I thought both the articles were very interesting  
When I went to Franklin's a few years back we did get it with our meal and later that night back at the hotel I had a cold brisket sandwich with the onions and I swear that cold brisket was still better than any brisket I have ever made.


----------



## Misplaced Nebraskan (Apr 10, 2019)

weev said:


> I thought both the articles were very interesting
> When I went to Franklin's a few years back we did get it with our meal and later that night back at the hotel I had a cold brisket sandwich with the onions and I swear that cold brisket was still better than any brisket I have ever made.



I don't eat a lot of it with my meal when I'm at a place, but I'll have a slice or two of bread with sausage or brisket and some pickles as side snacks. 

Still haven't been to Franklin's yet.  They make it a lot easier now with online ordering and walk up pick up so I really don't have an excuse anymore.


----------



## krj (Apr 10, 2019)

We have places up here in Kansas that do the same. I personally have no need for the white bread or raw onion. The pickles are always a good choice imo with bbq because the acidic tang from it is a nice compliment to the smoky savoriness of the meats.

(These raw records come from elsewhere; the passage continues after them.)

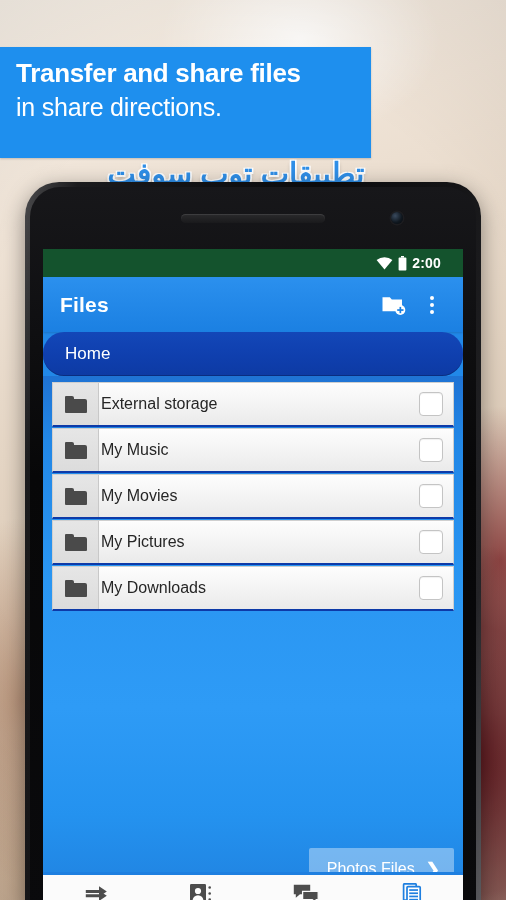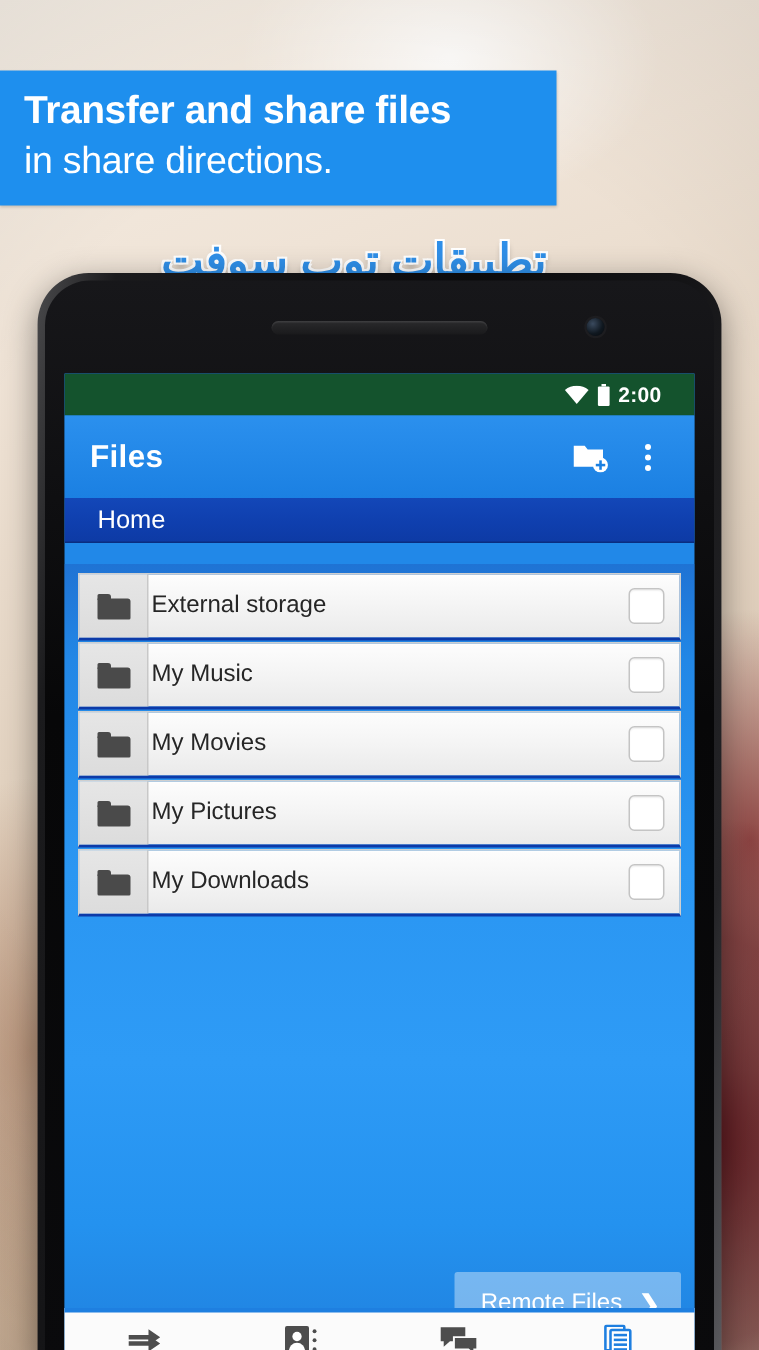--- a/index.html
+++ b/index.html
@@ -37,21 +37,21 @@
     inset: 0;
     background: radial-gradient(ellipse 520px 620px at 253px 430px, rgba(0,0,0,0) 55%, rgba(0,0,0,0.10) 100%);
   }
 
   
   .promo {
     position: absolute;
     left: 0;
     top: 47px;
     width: 371px;
-    height: 90px;
+    height: 111px;
     background: #1e8fee;
     box-shadow: 0 1px 2px rgba(0,0,0,0.18);
     box-sizing: border-box;
     padding: 8px 14px 0 16px;
   }
   .promo-l1 {
     color: #ffffff;
     font-size: 26px;
     font-weight: bold;
     letter-spacing: -0.3px;
@@ -171,26 +171,27 @@
     width: 38px;
     height: 38px;
     display: flex;
     align-items: center;
     justify-content: center;
   }
   .kebab { display: flex; flex-direction: column; gap: 3px; }
   .kebab i { width: 4px; height: 4px; border-radius: 50%; background: #fff; display: block; }
 
   .breadcrumb {
-    height: 30px;
+    height: 44px;
     background: linear-gradient(180deg, #1347b8 0%, #0f3fae 55%, #0d3aa4 100%);
     display: flex;
     align-items: center;
     padding-left: 22px;
     box-shadow: inset 0 -1px 0 rgba(0,0,0,0.22);
+    border-radius: 21px;
   }
   .breadcrumb-label {
     color: #ffffff;
     font-size: 17px;
   }
 
   .content {
     position: absolute;
     left: 0;
     top: 127px;
@@ -417,21 +418,21 @@
                 </div>
               <div class="file-label">My Downloads</div>
               <div class="file-check-cell">
                   <div class="checkbox"></div>
                 </div>
             </div>
 
           </div>
 
           <div class="remote-btn">
-            <span>Remote Files</span>
+            <span>Photos Files</span>
             <span class="chevron-r">❯</span>
           </div>
 
         </div>
       </div>
 
       <div class="bottomnav">
 
         <div class="nav-item">
           <span>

I will say, in favor of bread, or rather buttered and griddled toasted thick cut "Texas Toast" is always welcome with my bbq.


----------



## smokinbarrles (Apr 10, 2019)

i find it hard not to make a sammy when BBQ is involved....dont forget the fresh jalapenos!


----------



## Misplaced Nebraskan (Apr 10, 2019)

krj said:


> We have places up here in Kansas that do the same. I personally have no need for the white bread or raw onion. The pickles are always a good choice imo with bbq because the acidic tang from it is a nice compliment to the smoky savoriness of the meats.
> 
> I will say, in favor of bread, or rather buttered and griddled toasted thick cut "Texas Toast" is always welcome with my bbq.



Kansas City Style is closest to what I grew up with, albeit sparingly.  Out in the boonies, I can't recall much of any BBQ.
When I first got stationed in Charleston, was my first big BBQ exposure and where I really started.  I started with lots of vinegar and mustard, really just copied the well known BBQ'ers of the time.  When I went to Washington State next, BBQ was few and far between really.  Eventually I wound up here in Texas and have adapted to the Texas way, although when I first got here, pulled pork was really still getting a foot hold it seemed.  Was still really viewed as Carolina BBQ.  Obviously that changed.  But this was my first exposure to the fixins and I keep going back for more.  Completely agree on the pickles too.  Love em as a side snack.



smokinbarrles said:


> i find it hard not to make a sammy when BBQ is involved....dont forget the fresh jalapenos!



Absolutely!  Love getting some jalapenos!


----------



## paul_alex (Nov 30, 2020)

That third picture is beautiful. I love this combo and it just also happens that baked beans, coleslaw and potato salad are my favorite sides too.


----------



## GaryHibbert (Dec 1, 2020)

The pickles and onions--absolutely.  The white bread--maybe, if it's home made.  Store bought white bread is in its proper place when it's left on the shelf.
Gary


----------



## GaryHibbert (Dec 1, 2020)

paul_alex said:


> That third picture is beautiful. I love this combo and it just also happens that baked beans, coleslaw and potato salad are my favorite sides too.



Yep.  Beans and coleslaw go with everything.
Gary


----------



## paul_alex (Dec 1, 2020)

GaryHibbert said:


> The pickles and onions--absolutely.  The white bread--maybe, if it's home made.  Store bought white bread is in its proper place when it's left on the shelf.
> Gary



True. Like the user above me said Texas toast is always great. Add some beer and blue bell ice cream to finish off and this is the perfect meal.


----------



## JLeonard (Dec 1, 2020)

I could tear up any one of those plates! 
Jim


----------